What to produce — State how many lines in the entries below contain "raised". Write nothing but the number.

Materials provided —
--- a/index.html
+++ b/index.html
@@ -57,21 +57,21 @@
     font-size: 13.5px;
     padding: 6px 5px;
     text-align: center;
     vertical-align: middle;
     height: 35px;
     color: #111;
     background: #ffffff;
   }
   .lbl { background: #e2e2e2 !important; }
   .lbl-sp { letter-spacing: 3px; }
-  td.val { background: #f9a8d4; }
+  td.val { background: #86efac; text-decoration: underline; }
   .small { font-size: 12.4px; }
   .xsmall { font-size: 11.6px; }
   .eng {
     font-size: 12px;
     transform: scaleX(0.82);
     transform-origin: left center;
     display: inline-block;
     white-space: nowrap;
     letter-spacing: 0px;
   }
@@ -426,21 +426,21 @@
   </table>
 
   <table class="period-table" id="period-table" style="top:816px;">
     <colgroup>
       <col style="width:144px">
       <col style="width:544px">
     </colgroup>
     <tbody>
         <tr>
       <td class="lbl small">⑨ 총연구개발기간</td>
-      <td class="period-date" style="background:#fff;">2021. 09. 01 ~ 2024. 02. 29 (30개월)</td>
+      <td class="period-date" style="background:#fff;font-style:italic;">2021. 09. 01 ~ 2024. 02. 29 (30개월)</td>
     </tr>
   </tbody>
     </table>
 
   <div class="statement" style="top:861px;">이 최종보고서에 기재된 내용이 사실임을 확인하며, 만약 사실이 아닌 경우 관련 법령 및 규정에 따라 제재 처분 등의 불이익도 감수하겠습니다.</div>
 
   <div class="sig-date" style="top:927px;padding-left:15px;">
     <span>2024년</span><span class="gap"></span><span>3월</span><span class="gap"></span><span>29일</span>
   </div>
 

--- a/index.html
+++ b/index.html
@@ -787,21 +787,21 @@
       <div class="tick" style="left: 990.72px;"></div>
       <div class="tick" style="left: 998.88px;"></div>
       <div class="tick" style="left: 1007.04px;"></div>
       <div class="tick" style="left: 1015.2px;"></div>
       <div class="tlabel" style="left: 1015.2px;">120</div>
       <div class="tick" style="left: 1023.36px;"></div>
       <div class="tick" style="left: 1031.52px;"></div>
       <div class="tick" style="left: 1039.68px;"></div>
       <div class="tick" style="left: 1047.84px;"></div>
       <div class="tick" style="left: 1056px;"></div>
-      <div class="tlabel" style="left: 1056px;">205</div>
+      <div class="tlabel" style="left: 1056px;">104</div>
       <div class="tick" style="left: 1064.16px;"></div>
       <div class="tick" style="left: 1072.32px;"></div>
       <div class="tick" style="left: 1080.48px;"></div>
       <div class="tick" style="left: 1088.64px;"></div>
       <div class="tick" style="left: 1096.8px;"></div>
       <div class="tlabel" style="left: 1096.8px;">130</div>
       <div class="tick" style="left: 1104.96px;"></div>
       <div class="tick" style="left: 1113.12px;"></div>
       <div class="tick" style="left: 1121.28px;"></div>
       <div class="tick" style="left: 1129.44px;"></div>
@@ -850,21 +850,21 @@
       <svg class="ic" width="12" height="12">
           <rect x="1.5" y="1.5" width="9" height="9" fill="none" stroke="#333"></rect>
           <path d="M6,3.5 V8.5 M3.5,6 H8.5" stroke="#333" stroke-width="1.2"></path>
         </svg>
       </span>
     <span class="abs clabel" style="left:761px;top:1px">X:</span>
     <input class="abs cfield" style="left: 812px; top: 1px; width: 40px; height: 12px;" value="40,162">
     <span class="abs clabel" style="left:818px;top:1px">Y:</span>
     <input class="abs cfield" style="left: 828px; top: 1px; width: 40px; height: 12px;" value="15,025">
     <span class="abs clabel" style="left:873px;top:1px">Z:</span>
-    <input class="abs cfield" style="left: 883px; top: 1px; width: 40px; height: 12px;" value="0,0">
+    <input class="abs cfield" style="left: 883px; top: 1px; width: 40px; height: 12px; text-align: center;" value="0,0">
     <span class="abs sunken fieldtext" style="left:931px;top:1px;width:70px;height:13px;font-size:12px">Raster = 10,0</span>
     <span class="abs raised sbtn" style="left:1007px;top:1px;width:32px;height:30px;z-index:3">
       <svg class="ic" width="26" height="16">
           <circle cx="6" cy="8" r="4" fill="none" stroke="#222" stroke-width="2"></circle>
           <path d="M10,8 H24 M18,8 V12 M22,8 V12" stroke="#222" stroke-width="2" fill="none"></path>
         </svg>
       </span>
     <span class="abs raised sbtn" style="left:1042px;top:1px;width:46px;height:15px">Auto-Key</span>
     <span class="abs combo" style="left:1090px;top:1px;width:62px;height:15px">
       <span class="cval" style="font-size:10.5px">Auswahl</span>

Response below — 2